If a line in the data below includes the string "none", please return a copy of it.

§ **Working data**:
------------------------

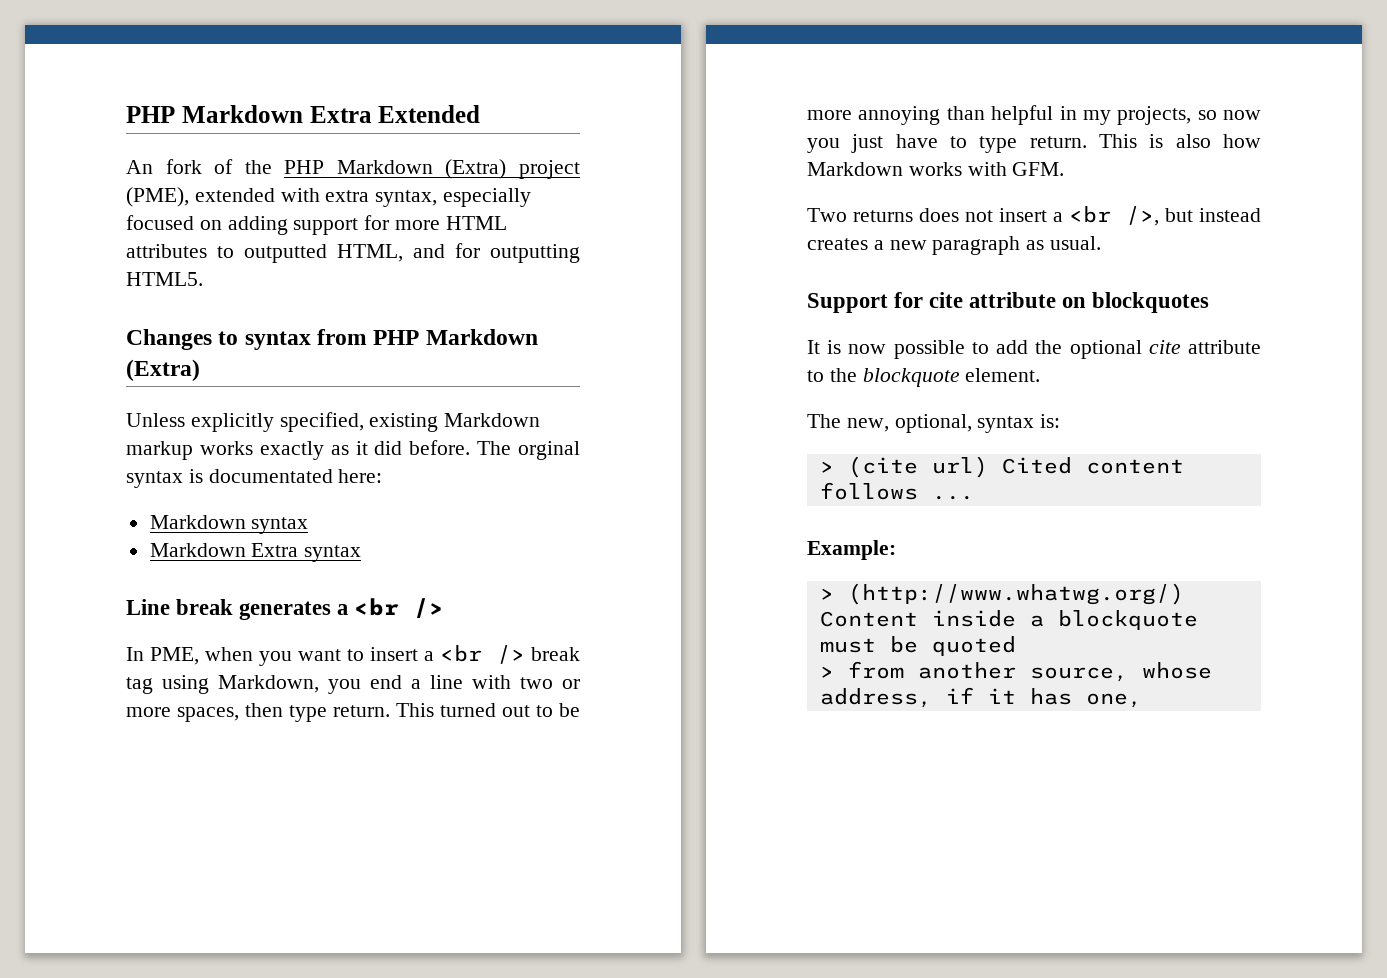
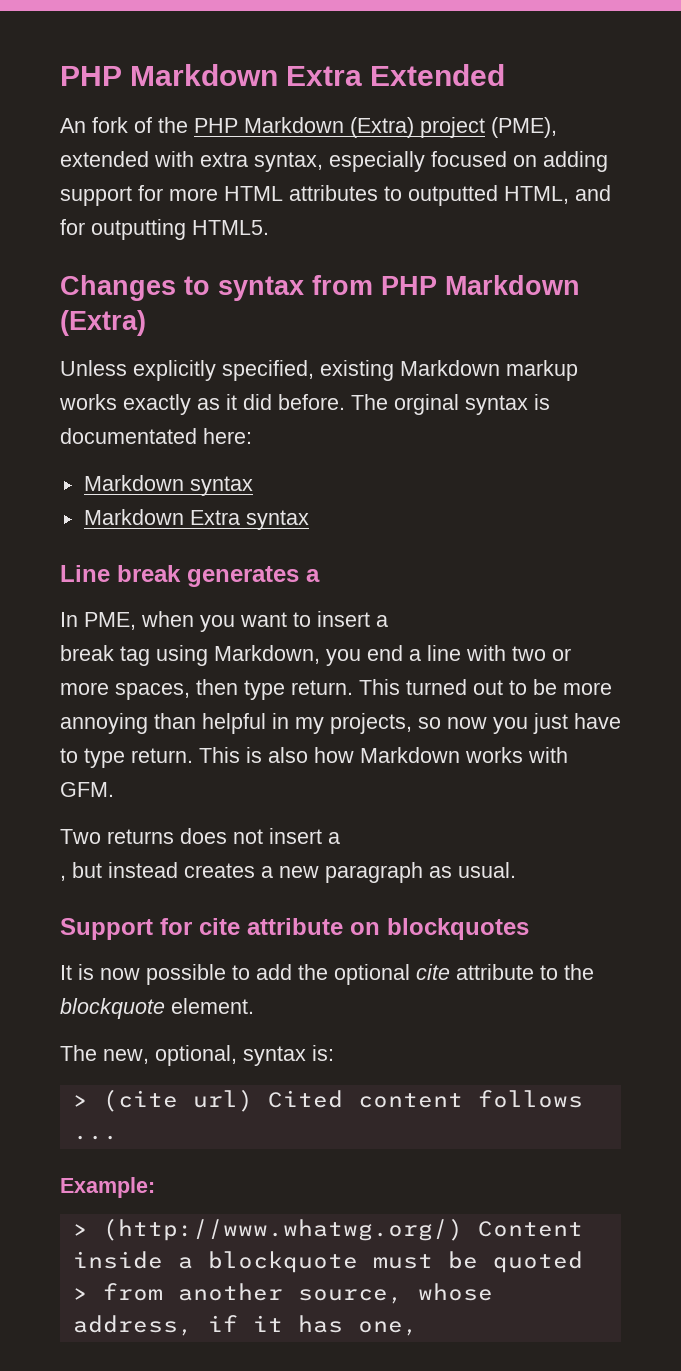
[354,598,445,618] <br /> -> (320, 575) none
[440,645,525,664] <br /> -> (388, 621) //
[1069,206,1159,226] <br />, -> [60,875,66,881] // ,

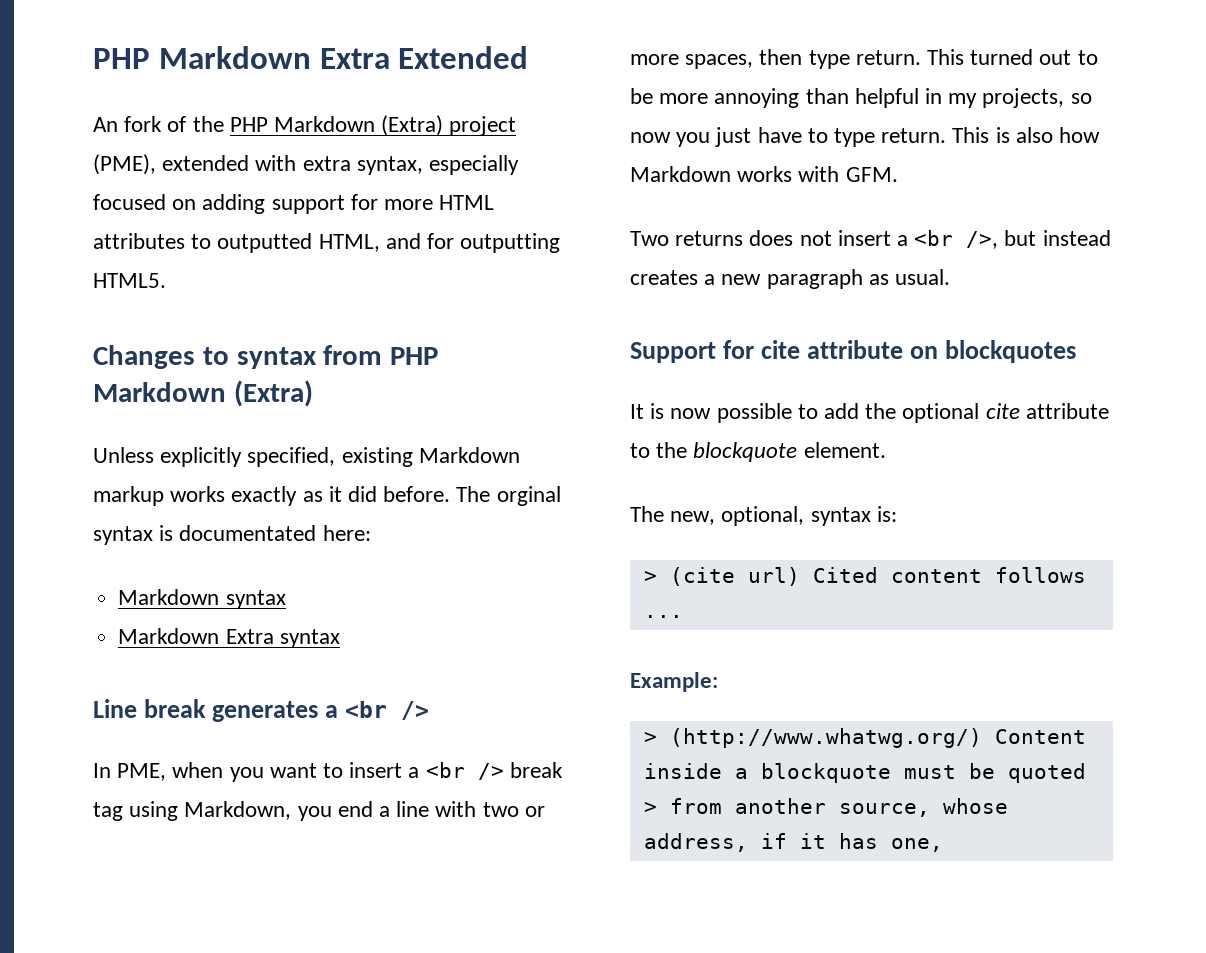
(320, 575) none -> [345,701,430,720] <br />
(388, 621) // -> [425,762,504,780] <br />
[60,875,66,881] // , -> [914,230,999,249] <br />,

------------------------

§ **Completed task**:
[354,598,445,618] <br /> -> (320, 575) none
(320, 575) none -> [345,701,430,720] <br />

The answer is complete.